I'll let this run conclude then do one looking for L1 values
also my time guess was off by a factor of 2, probably can rewrite for more speed somewhere
I think I'm bottlenecking on one GPU looking into it
It looks pretty rad so far. Thanks for working on it!
as in it's not parallelizing across the 8 at all atm? or just it's over using 1
it's overusing 1 and it has to wait periodically to sync kinda
doing some experiments to see how ability to use superposition varies with residual dimension
lol i was gonna follow that message up with a graph but then i realised it had a big flaw 😅, hopefully will have something tomorrow
Lovely!
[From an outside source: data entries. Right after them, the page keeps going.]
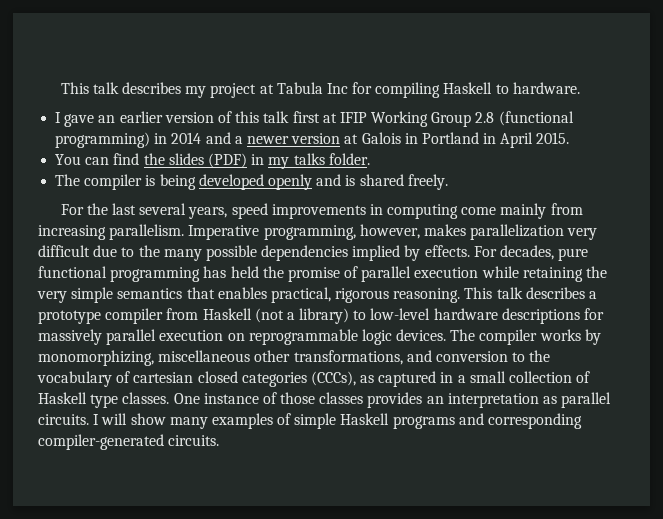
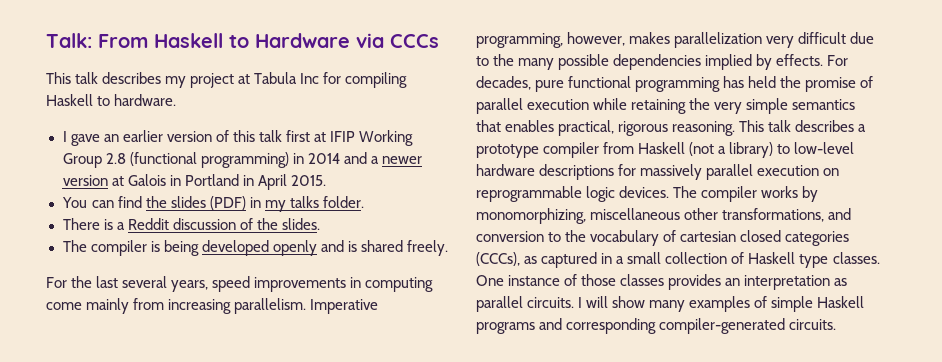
(60, 88) none -> [46,33,439,48] Talk: From Haskell to Hardware via CCCs //
(370, 159) none -> [62,218,320,230] // There is a Reddit discussion of the slides.

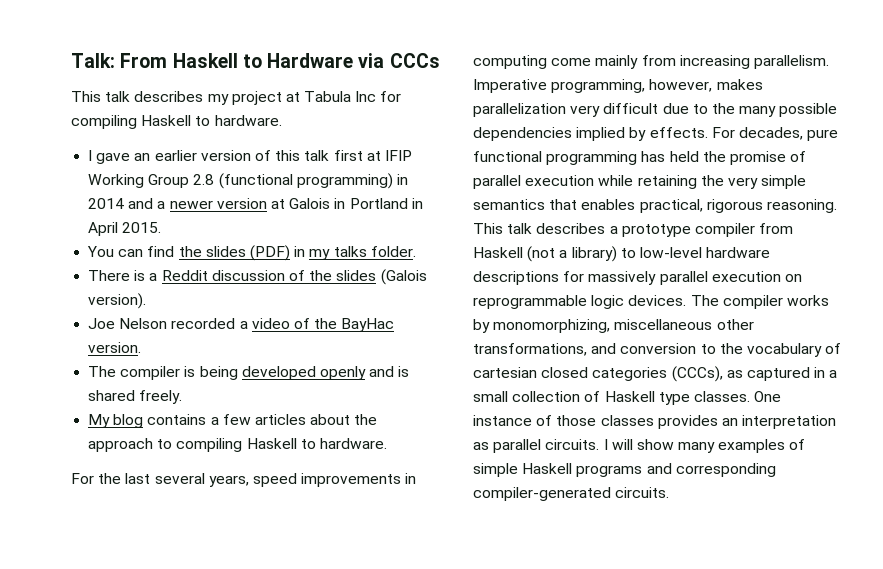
[281,218,320,230] slides. -> [336,269,427,285] [88,293,147,309] [88,318,395,332] [88,342,142,353] slides (Galois version). // Joe Nelson recorded a video of the BayHac version.
(448, 248) none -> [88,414,378,428] [88,438,387,452] // My blog contains a few articles about the approach to compiling Haskell to hardware.

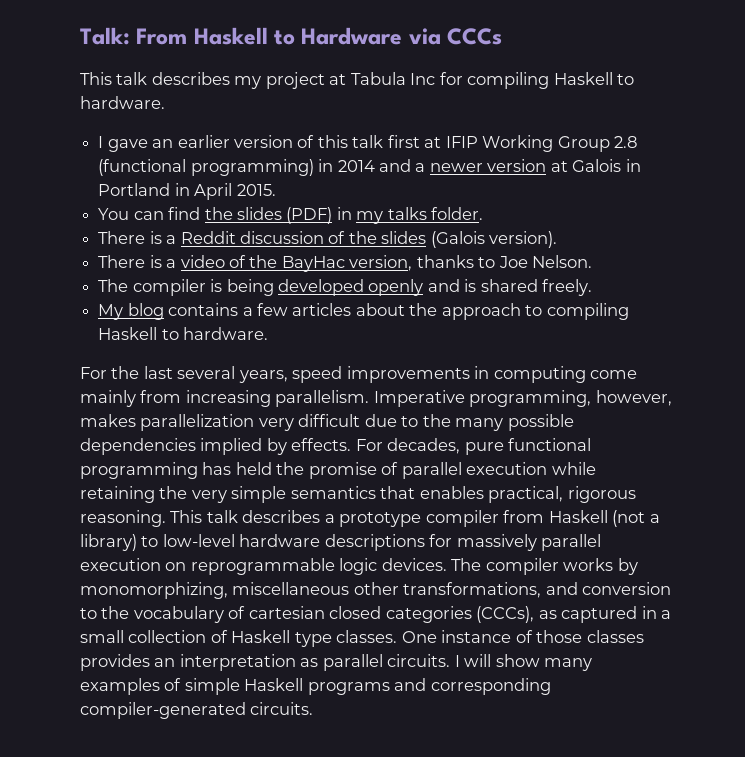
[88,318,236,329] Joe Nelson recorded -> [98,255,162,268] There is
[88,342,142,353] version. -> [349,255,593,271] version, thanks to Joe Nelson.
Thanks
I guess I'll wait until you have results, but interested in elaborations!
How hard would it be to integrate the MCS plots? Or at least, I'm not seeing them in wandb
l1 and recostruction loss seems to be monotonically decreasing which is better than i was often seeing before
bit odd that we're seeing periodic spikes, i guess at the beginning of a chunk..
@bitter turtle is there any way of taking the saved dictionaries from your run yesterday back into the original class?
Getting some pretty bad perplexities for replacing the model w/ the dictionary reconstruction for pythia-70m-tied layer 3:
Dict Size | Perplexity | Reconstruction Loss
512: 180.98 0.0964
1024: 152.60 0.0870
2048: 127.85 0.0804
4096: 111.12 0.0763
8192: 104.80 0.0753
full model: 25.11 0.000
And the perplexity code is pretty simple, so I think I coded it right (& pythia 410m got ~11 perplexity, which makes directional sense)
ok that's interesting. not super surprising though it would have been great if we didnt see this
which dicts are you using?
Oh, sorry I sent it then (jk jk)
It should be specified above(?)
Oh, it's actually layer 3, I can link the aws location. Any other identifying info?
just seeing if they were the ones you trained or aidan's recent ones
I updated my messaged to include the equivalent reconstruction loss, so we can compare w/ Aidan's runs (though his is MLP, and this is residual stream)
ok thats v interesting because just eyeballing some of aidans runs, we're seeing recon loss about an OOM lower
It is MLP, but I'm unsure what else would be different besides the bias l2 decay
i don't know what would be different either (tho i think its possible bias l2 is actually v important for preventing dead feats) but the loss curves look waay more stable, i remember seeing that they seemed to plateau pretty hard and even start rising
Probably the untied parts? Nope, just checked & it's also low
It might just be the MLP. I expect reconstruction to hurt perplexity less in an MLP layer too, but I would definitely like this same run for residual stream!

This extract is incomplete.